§ **Task description**
Print, exactly as they appear in the listing below, the lines from the line with "[41,1396,779,1608] [image] |" to the line with "[41,1638,703,1708] There are", with both end lines kept.

§ **Dataset entries**
============================================================
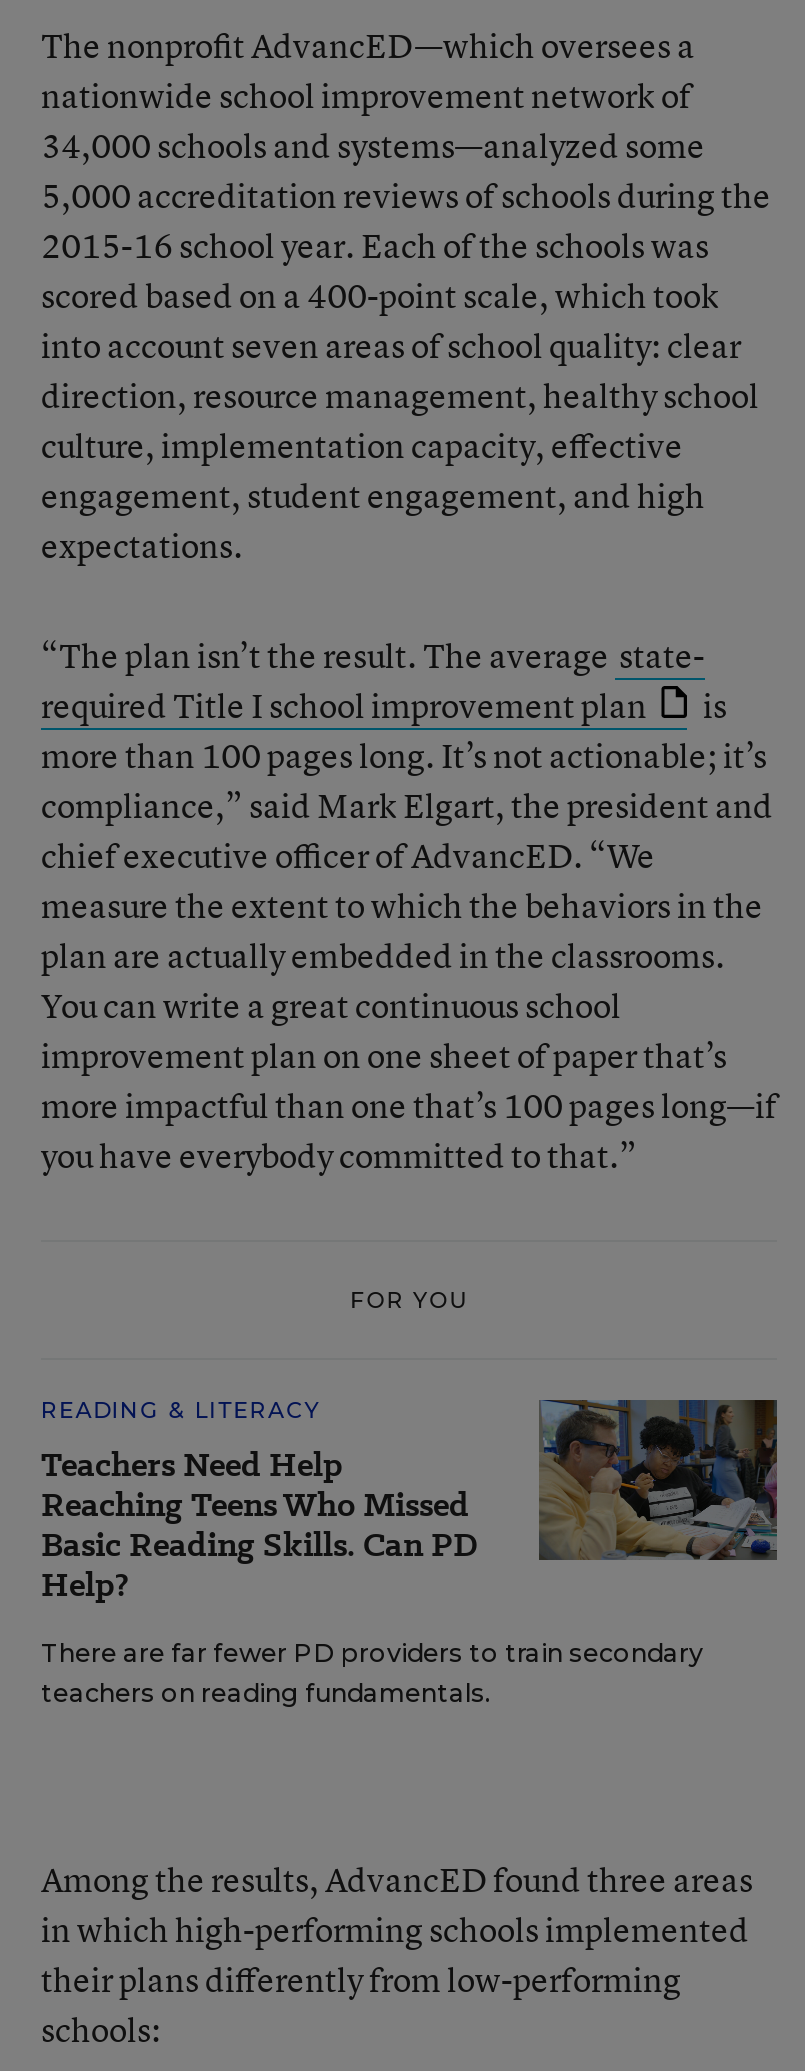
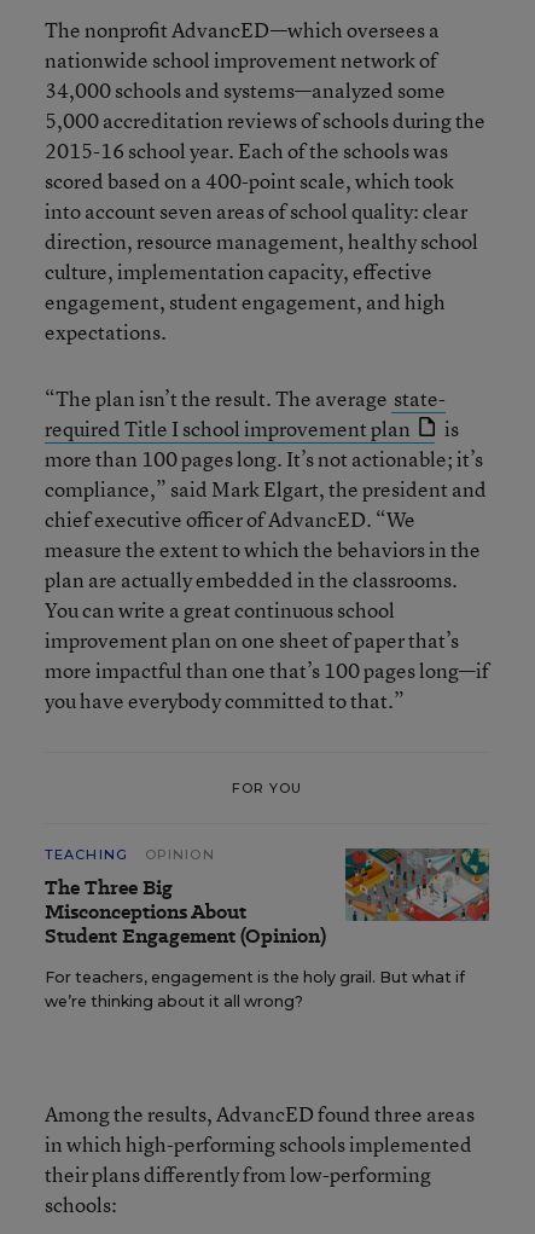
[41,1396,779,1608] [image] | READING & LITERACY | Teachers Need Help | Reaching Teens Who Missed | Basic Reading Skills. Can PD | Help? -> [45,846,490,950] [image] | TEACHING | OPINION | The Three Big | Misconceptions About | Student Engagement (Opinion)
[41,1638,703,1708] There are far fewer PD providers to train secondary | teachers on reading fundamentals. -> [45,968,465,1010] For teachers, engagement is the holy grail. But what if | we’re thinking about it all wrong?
============================================================
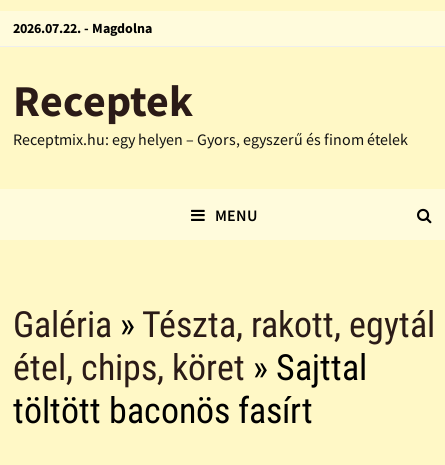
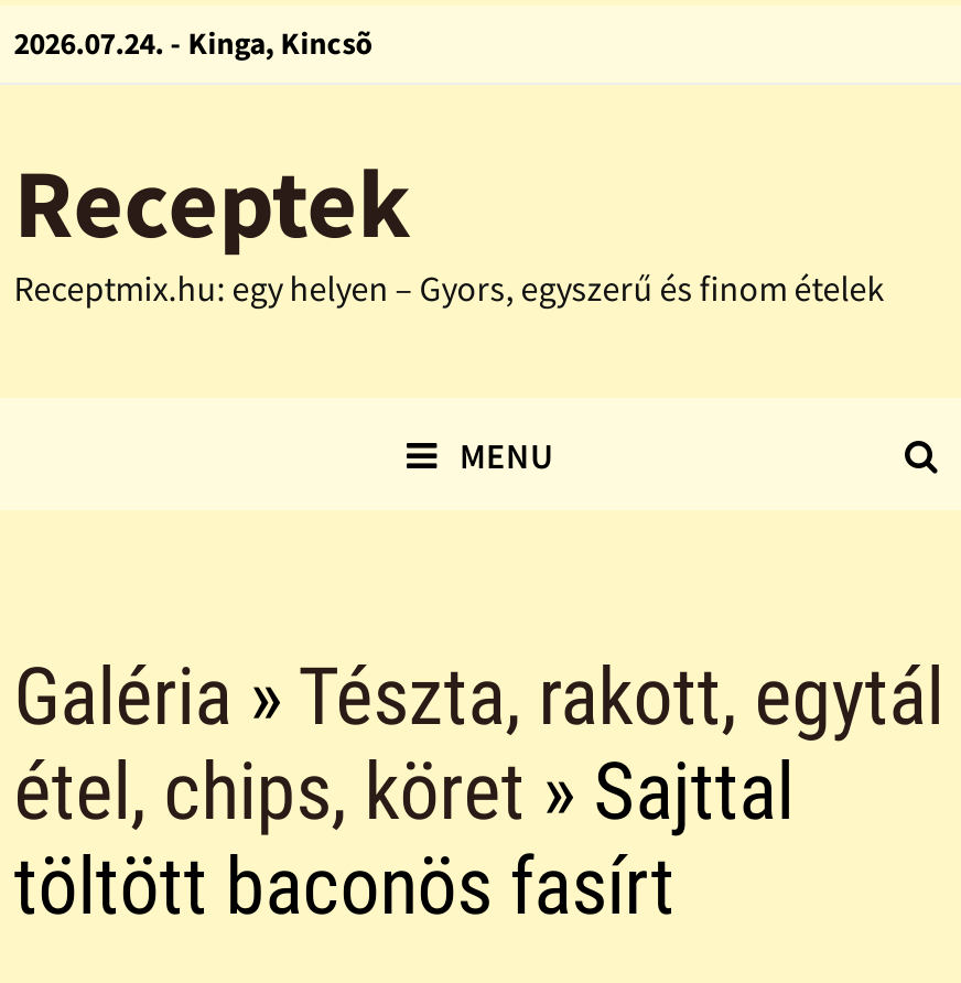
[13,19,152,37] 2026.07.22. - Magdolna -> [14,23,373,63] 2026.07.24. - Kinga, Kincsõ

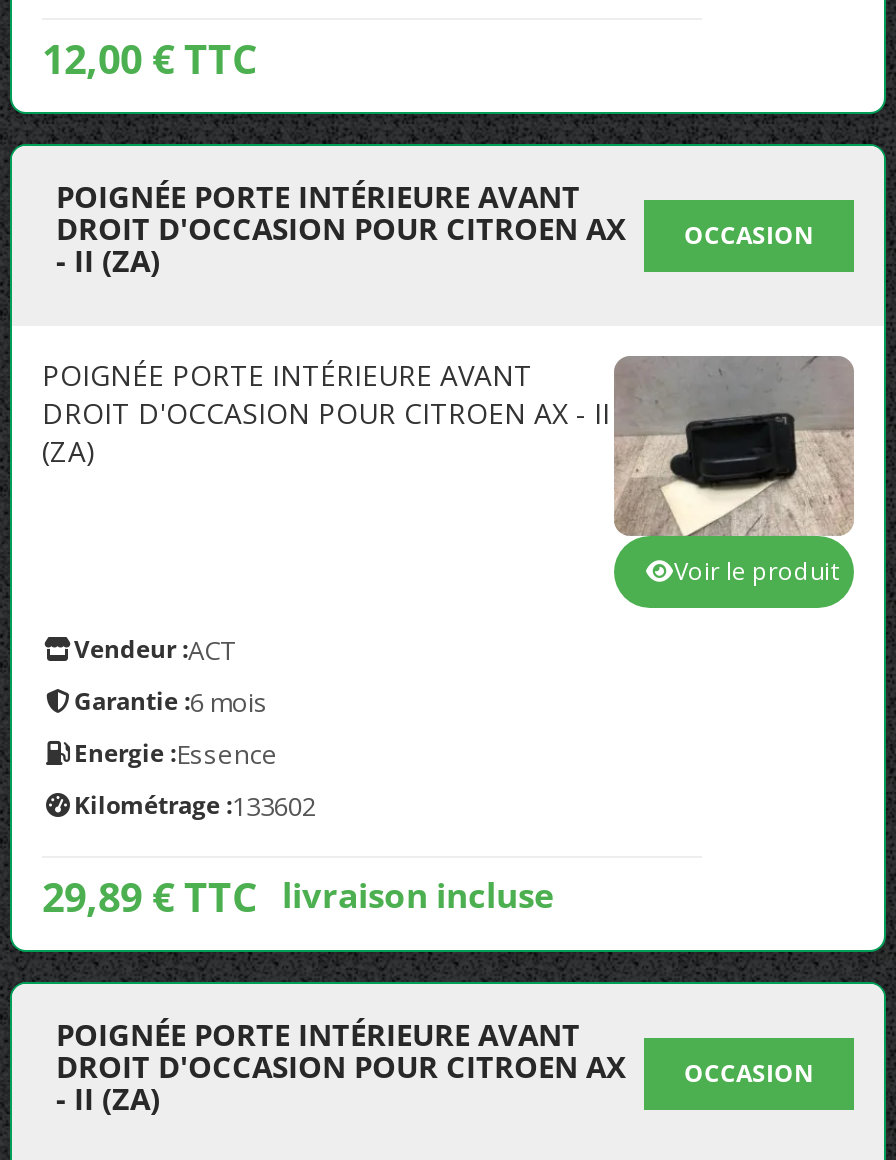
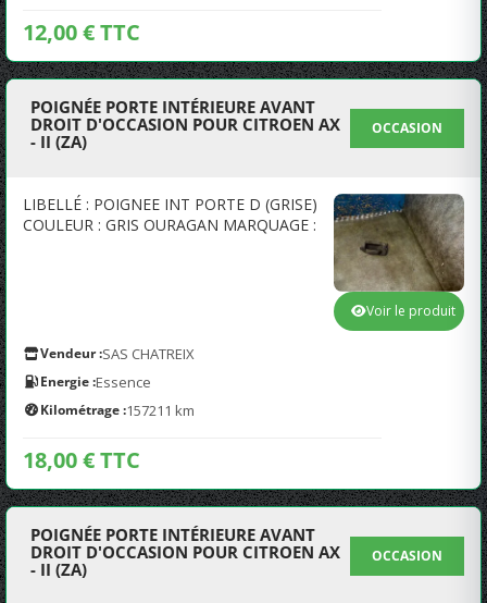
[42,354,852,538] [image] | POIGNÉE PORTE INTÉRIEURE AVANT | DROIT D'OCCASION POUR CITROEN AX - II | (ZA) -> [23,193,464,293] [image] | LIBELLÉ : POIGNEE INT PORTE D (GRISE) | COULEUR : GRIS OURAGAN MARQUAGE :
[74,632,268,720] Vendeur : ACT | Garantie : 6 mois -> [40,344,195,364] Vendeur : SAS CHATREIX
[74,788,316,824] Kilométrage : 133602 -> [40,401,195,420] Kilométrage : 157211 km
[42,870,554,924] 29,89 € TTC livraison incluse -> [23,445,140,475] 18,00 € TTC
============================================================
§ **Reply**
[41,1396,779,1608] [image] | READING & LITERACY | Teachers Need Help | Reaching Teens Who Missed | Basic Reading Skills. Can PD | Help? -> [45,846,490,950] [image] | TEACHING | OPINION | The Three Big | Misconceptions About | Student Engagement (Opinion)
[41,1638,703,1708] There are far fewer PD providers to train secondary | teachers on reading fundamentals. -> [45,968,465,1010] For teachers, engagement is the holy grail. But what if | we’re thinking about it all wrong?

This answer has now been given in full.